TASK ERROR: command "zpool" "create" "-o" "ashift=12" "-m" "/mnt/datastore/backupz2" "backupz2" "raidz2" "sdc" "sdd" "sde" "sdf" "sdg" "sdh" "sdi" "sdj" "sdk" "sdl" "sdm" "sdn" failed - status code: 1 - invalid vdev specification
use '-f' to override the following errors:
raidz contains devices of different sizes

So, the sizes do vary a bit. How to deals with this? Is it safe to force the creation with "-f"?

Thanks for any help with this!


005 sizes Screenshot 2021-11-30 163816.jpg
 
By forcing it with "-f", does it just use the smallest of the disks sizes as size and it will just work as expected? This is more a safety switch for scenarios where one would accidentally mix totally different wrong disks, isnt it?
 
Thanks a lot!
The error comes from the underlying zfs commands not from the proxmox-backup-manager, doesnt it? And it does not understand "-f" so I use the zfs commands directly?
 
Again, I am missing an important piece here:
As I cannot use proxmox-backup-manager with the option -f because of the different sized diks (see above) I have to create the ZFS pool by "hand" with zpool create -f -o ashift=12 backupz2 raidz2 /dev/sdc /dev/sdd /dev/sde /dev/sdf /dev/sdg /dev/sdh /dev/sdi /dev/sdj /dev/sdk /dev/sdl /dev/sdm /dev/sdn I cant benefit from the option --add-datastore to automagically create the corresponding datastore with proxmox-backup-manager.

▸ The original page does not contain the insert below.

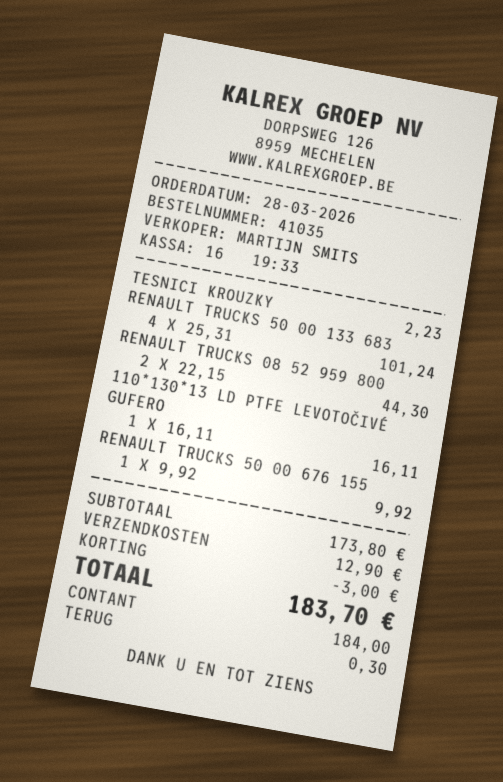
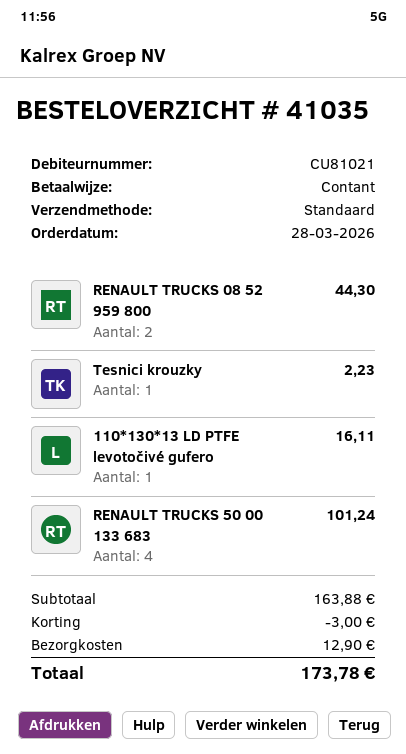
RENAULT TRUCKS 50 00 676 155: 1 for 9.92 -> none
subtotal: 173.80 -> 163.88
total: 183.70 -> 173.78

So as I now have a ZFS pool called "backupz2", what is the "Backing Path"?
proxmox-backup-manager datastore create my-store-on-backupz2 /backup/disk1/store1 <- What is the backing path (with ZFS)?
 
You can check that with: zfs get mountpoint backupz2. But I would create another dataset on that pool first, instead of using the root path of that pool as the datastore. So you got the option to create multiple datastores on that pool in the future.
So I would first create a dataset like with this: zfs create backupz2/datastore1

Path for your datastore should then be "/backupz2/datastore1".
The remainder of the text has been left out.